The incompatible chemistry between the EU and the US – BEUC position on chemicals in TTIP

BEUC NEWS - 22.01.2016

BEUC, The European Consumer Organisation, wants a future where consumer products no longer contain any dangerous substances.

However, protecting consumers may become more difficult if rules to give the US government and business greater access to weigh in on the EU’s regulatory decisions on chemicals standards are included in the Transatlantic Trade and Investment Partnership (TTIP). BEUC is highlighting these problems in a new position paper on Chemicals in TTIP.

The EU has put in place the world’s most ambitious system to regulate chemicals risks and limit our exposure to dangerous substances (REACH). TTIP could potentially weaken this protective safety net.

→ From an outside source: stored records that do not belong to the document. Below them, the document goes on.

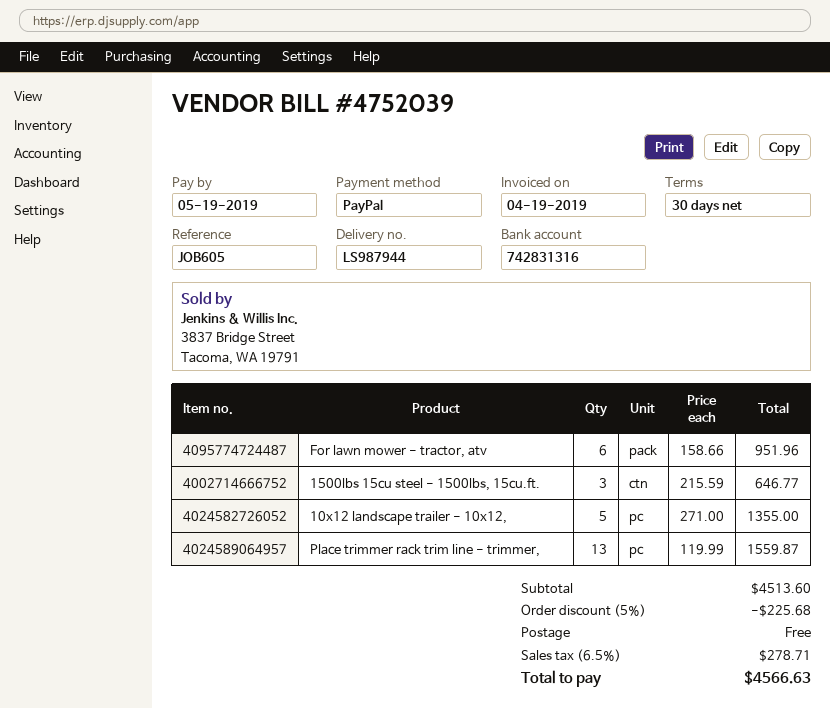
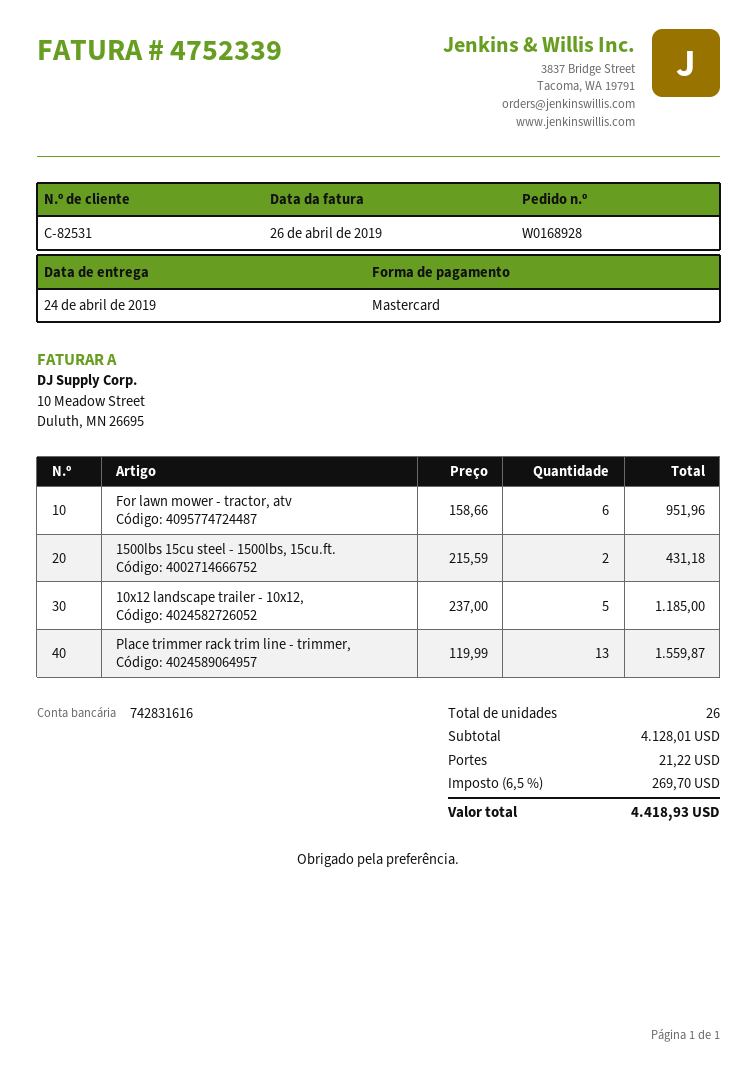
invoice number: 4752039 -> 4752339
invoice date: 2019-04-19 -> 2019-04-26
payment method: PayPal -> Mastercard
bank account: 742831316 -> 742831616
1500lbs 15cu steel - 1500lbs, 15cu.ft.: 3 x 215.59 = 646.77 -> 2 x 215.59 = 431.18
10x12 landscape trailer - 10x12,: 5 x 271.00 = 1355.00 -> 5 x 237.00 = 1185.00
subtotal: 4513.60 -> 4128.01
discount: 5% = 225.68 -> none
shipping: 0.00 -> 21.22
tax: 6.5% = 278.71 -> 6.5% = 269.70
total: 4566.63 -> 4418.93

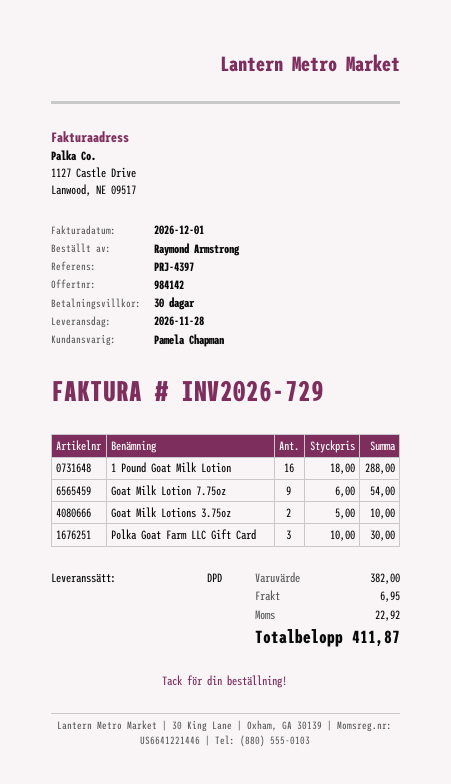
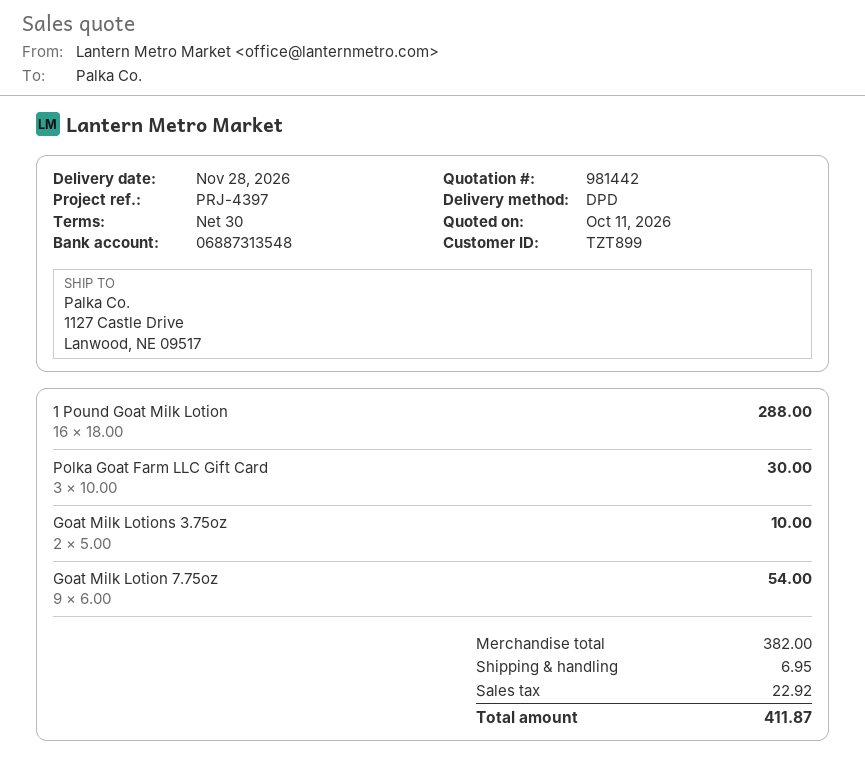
quote number: 984142 -> 981442

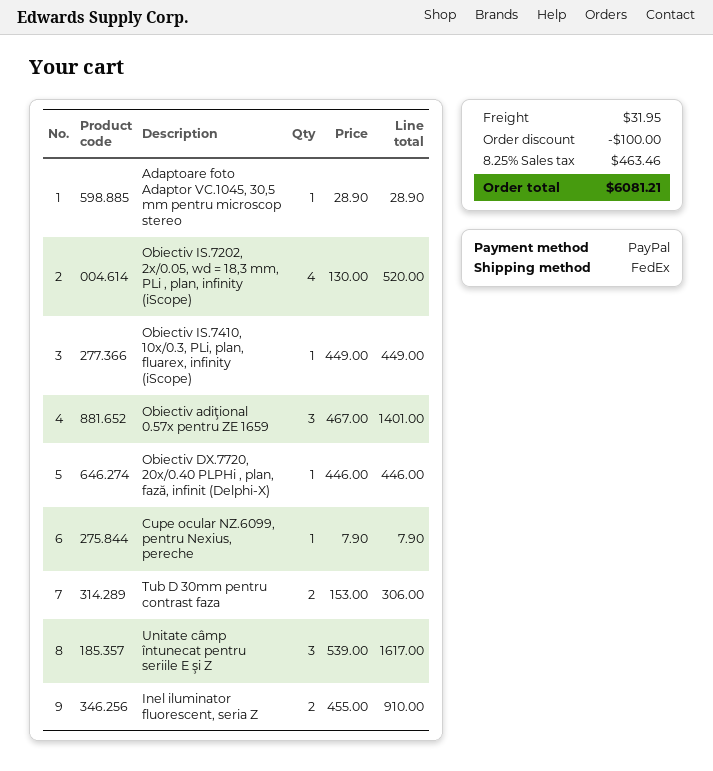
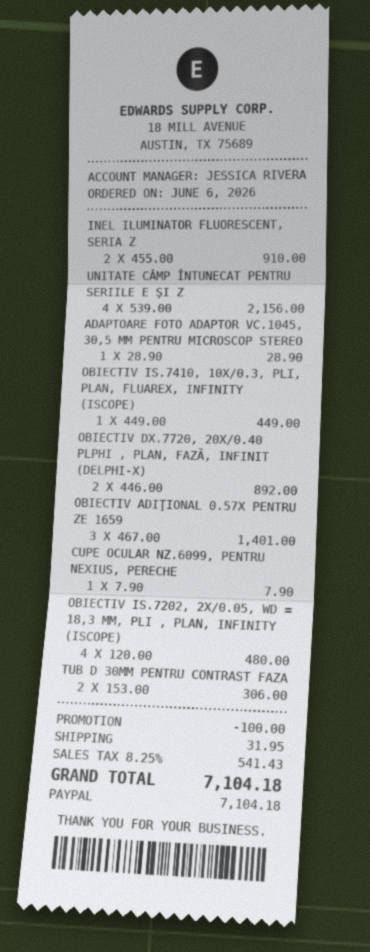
Obiectiv IS.7202, 2x/0.05, wd = 18,3 mm, PLi , plan, infinity (iScope): 4 x 130.00 = 520.00 -> 4 x 120.00 = 480.00
Obiectiv DX.7720, 20x/0.40 PLPHi , plan, fază, infinit (Delphi-X): 1 x 446.00 = 446.00 -> 2 x 446.00 = 892.00
Unitate câmp întunecat pentru seriile E şi Z: 3 x 539.00 = 1617.00 -> 4 x 539.00 = 2156.00
tax: 8.25% = 463.46 -> 8.25% = 541.43
total: 6081.21 -> 7104.18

REACH is based on the ‘precautionary principle’, where producers have to prove that substances are safe before they are placed on the market. REACH requires better information on chemical safety and that, in the absence of such information, chemicals are restricted or prohibited outright. In essence, REACH functions according to a ‘no data, no market’-principle.

In the US, the regulator must prove that a chemical presents an ‘unreasonable’ risk to health and the environment. In the absence of substantial evidence, unsafe chemicals can remain on the market. In contrast to REACH, this is a ‘no data, no problem’-principle.

These two systems can not be aligned unless the principles underlying one or the other are radically changed.

We see a real risk that current TTIP proposals would delay – or, worse still, thwart – progress to make consumer products safer.

BEUC therefore wants chemicals to be excluded from TTIP’s regulatory cooperation chapters.